Hey if you're not physically disabled and just ND, please don't say "cr*ppling," or any variations thereon, since it's ableist toward physically disabled people. "Disabling," and "incapacitating," are two better words to use instead.

(It took me a while to figure it out; anon was bothered by this post.)

Okay, sure, I’ll try to do that. That said, I want to encourage people engaged in anti-ableism efforts that take the form of asking people not to use certain words to put their energies elsewhere. Firstly, I think they make the disability advocacy community inaccessible to a lot of people, since having to relearn which words are “allowed” is overwhelming and particularly difficult for people who have limited access to words in the first place.

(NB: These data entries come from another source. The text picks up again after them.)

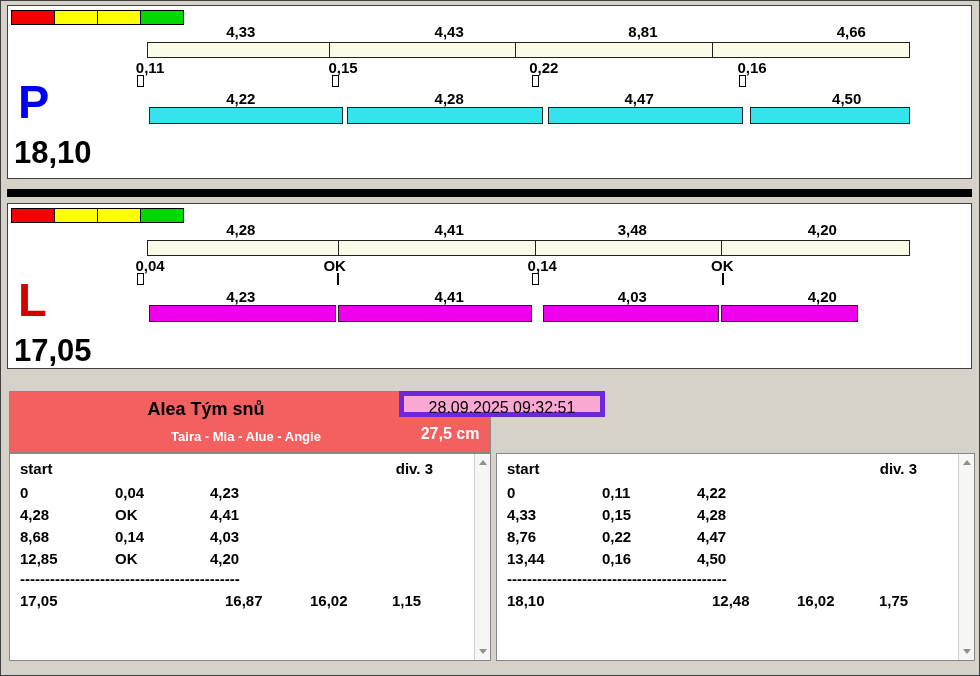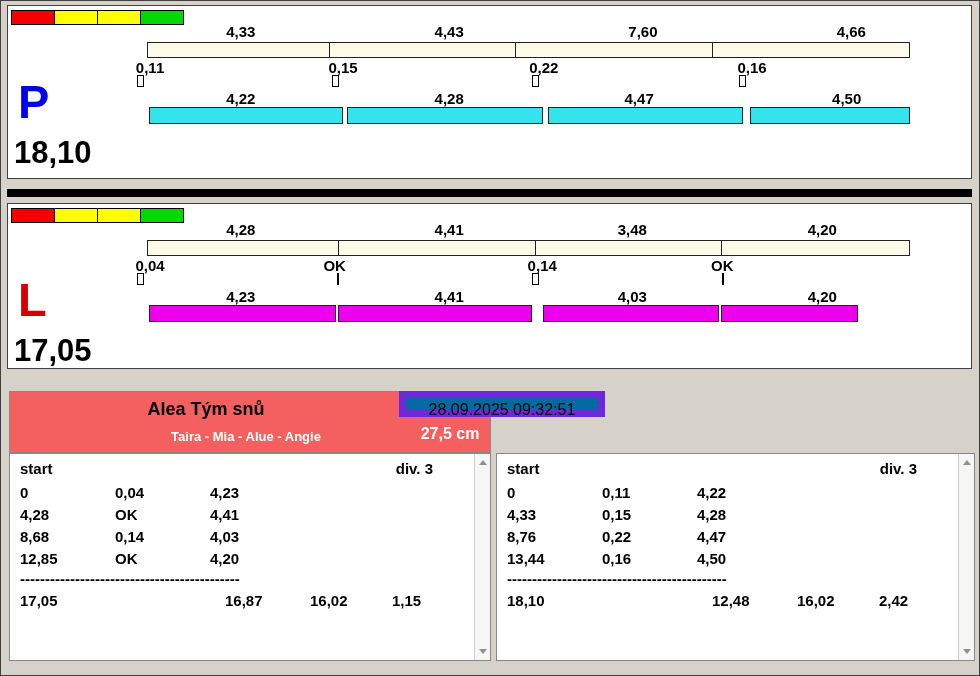"7,60" span.lbl { text: 7,60 -> 8,81 }
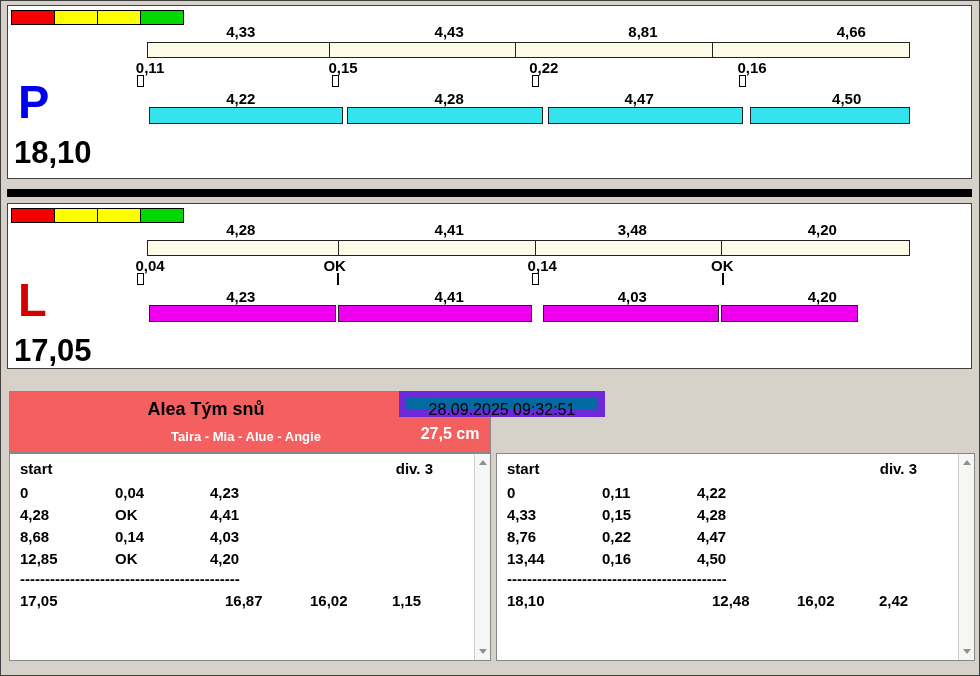"28.09.2025 09:32:51" .timestamp-box { background: #0369a1 -> #f9a8d4; border: 7px solid #6d28d9 -> 5px solid #6d28d9 }
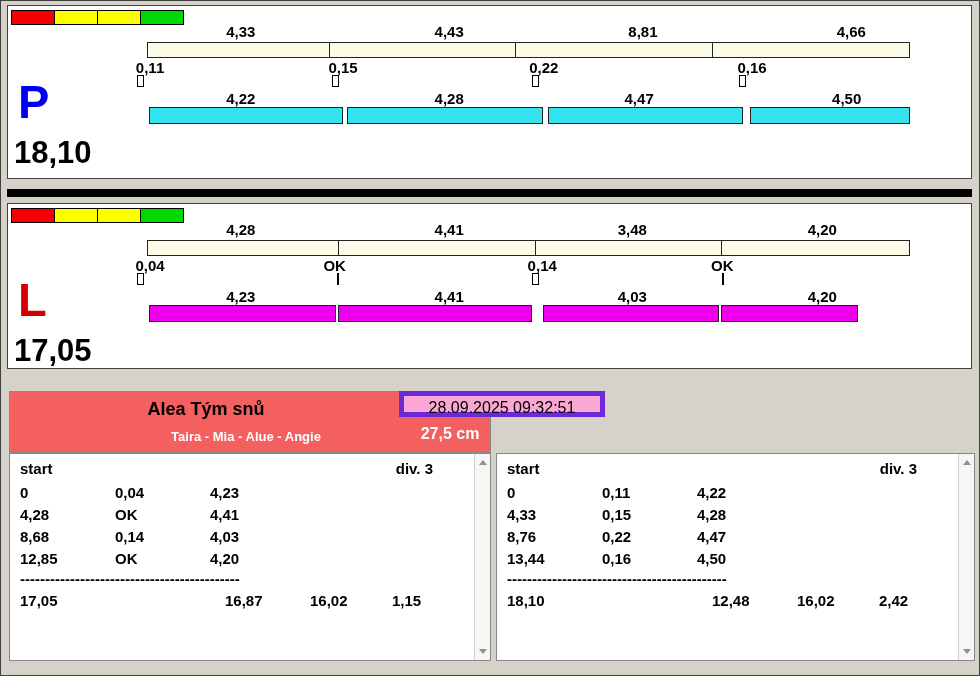"2,42" span.s4 { text: 2,42 -> 1,75 }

Secondly, every time I’ve seen this implemented it…hasn’t made anyone less ableist? People who scrupulously remove “crazy” from their vocabulary in favor of “irrational” still treat the people they’re talking about like unpersons. Often the recommended replacement words are just as good at suggesting “less valuable person” as the words they replaced. I think there’s some value in asking “does our use of words surrounding disability to mean ‘bad thing’ come from a place of treating disabled people like tragedies?” and often it does, but that doesn’t mean that challenging that mindset is as easy as changing out the words. Thirdly, I think it emphasizes the wrong concerns. I saw a newspaper headline the other day saying “the president’s plan will be a crippling blow to the economy” and one about the “crippling burden of student debt”. I’d think that the fact the president’s plan includes making it harder to get SSI, or the fact disabled students are way less likely to graduate and likelier to end up in debt, is a much more urgent problem than the turn of phrase used in the headline. 

Lastly, it seems like the anti-words advocacy often pretends at a false consensus in disability activism. There are physically disabled people who are bothered by that newspaper headline and those who are not. There are mentally ill people who are bothered by use of crazy and some who couldn’t care less. But no one ever says “hey, that word bothers me personally because people have used it to be mean to me”, they say “it’s ableist towards physically disabled people,” as if all physically disabled people agree on this (or as if the ones who disagree are just obviously confused poor souls and don’t merit a mention). “There are physically disabled people who dislike the phrase ‘crippling anxiety’ and there are physically disabled people who don’t care and there are physically disabled people who have, themselves, described their anxiety as crippling” is much more accurate, but less compelling.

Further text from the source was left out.